300 gm - paneer
200 gm - spinach
1 small- cauliflower
1 green- chilly
1/2 tsp- cinnamon powder
1 tsp - garam masala
salt to taste
For gravy :
100 ml - coconut milk
1tsp - cornflour
2tsp - ghee
For tempering:
1 tsp - oil
1/2 - mustard seeds
a small bunch of curry leaves..
Method:
Slick the paneer pieces into 1/4 th thick and 2 " long pieces.. sprinkle the garam masala on these pieces and keep it aside for 10 mins..
For paneer filling :
Cut the spinach and the cauliflower into small pieces
Boil in salted water and drain out the excess water and cool
Puree the spinach ,chilly and grind the cauliflower into a fine paste .
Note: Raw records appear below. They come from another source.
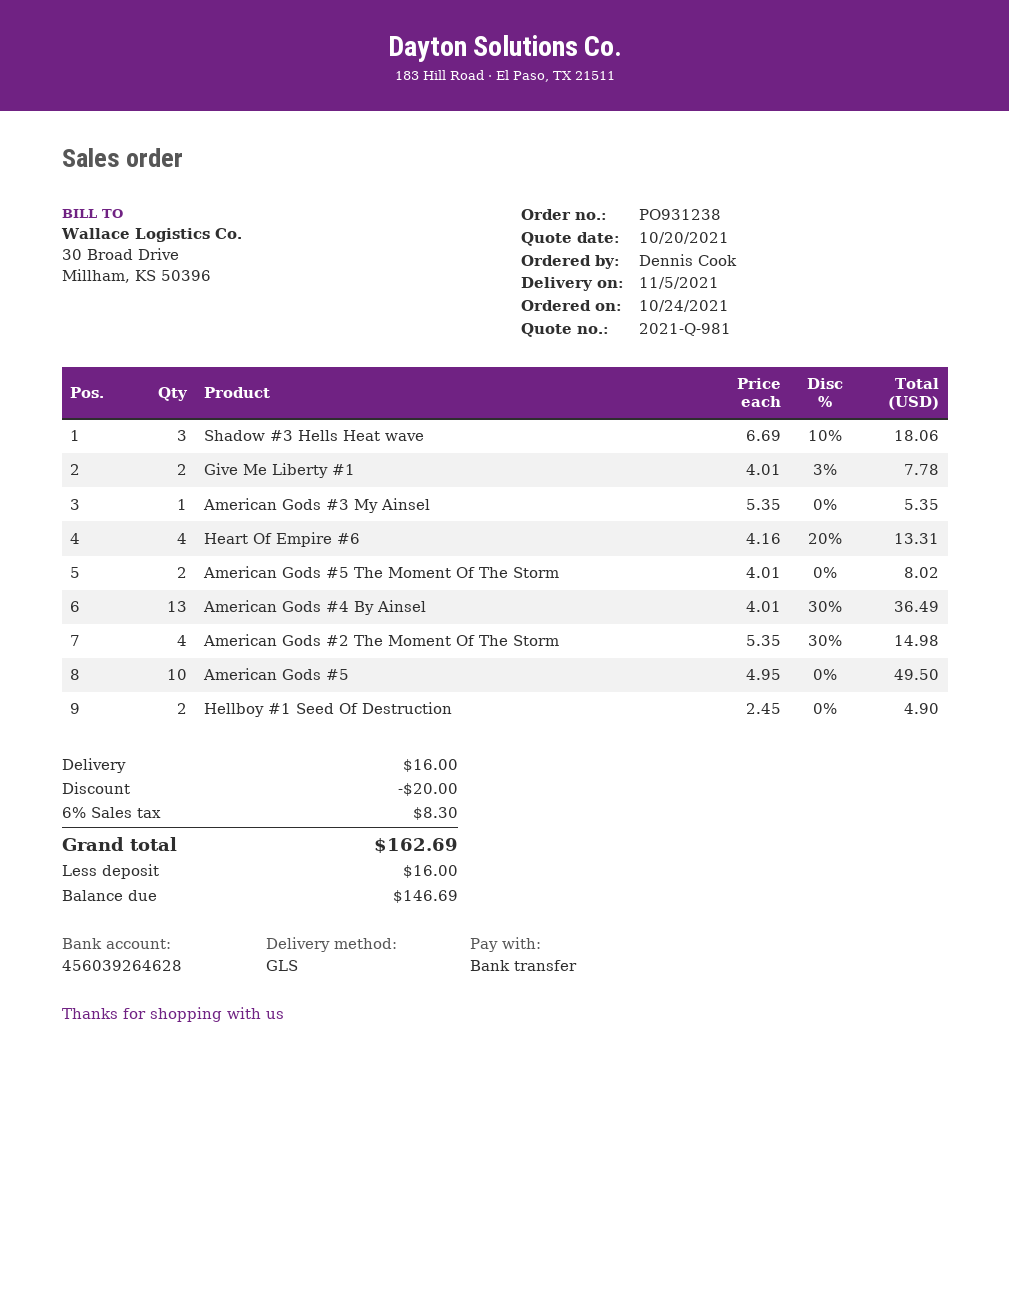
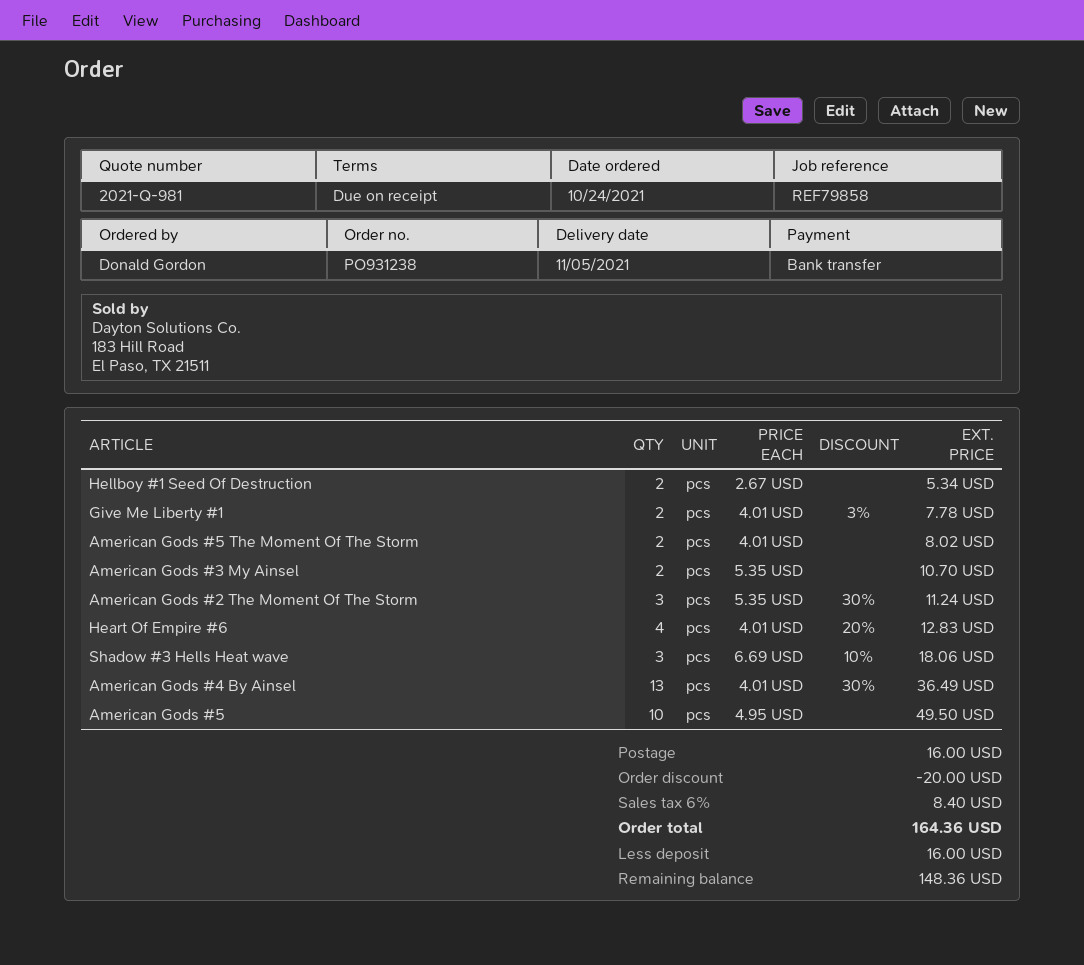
ordered by: Dennis Cook -> Donald Gordon
American Gods #3 My Ainsel: 1 x 5.35 = 5.35 -> 2 x 5.35 = 10.70
Heart Of Empire #6: 4 x 4.16 - 20% = 13.31 -> 4 x 4.01 - 20% = 12.83
American Gods #2 The Moment Of The Storm: 4 x 5.35 - 30% = 14.98 -> 3 x 5.35 - 30% = 11.24
Hellboy #1 Seed Of Destruction: 2 x 2.45 = 4.90 -> 2 x 2.67 = 5.34
tax: 6% = 8.30 -> 6% = 8.40
total: 162.69 -> 164.36
balance: 146.69 -> 148.36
Mix in the salt and cinnamon powder, spread this paste on one of the paneer pieces and cover with another piece.make sandwiches of all the paneer pieces..
For gravy:
Mix the cornflour with the coconut milk
Heat the ghee and add the coconut milk mixture and 1/2 cup of water and salt to taste..
Bring the gravy to the boil and place the sandwiched paneer pieces in the gravy and simmer for 2 mins.
Carefully transfer to a serving bowl.
For tempering :
Heat the oil and add the mustard seeds and the curry leaves and allow to sizzle ..
Garnish the prepared paneer with the tempering..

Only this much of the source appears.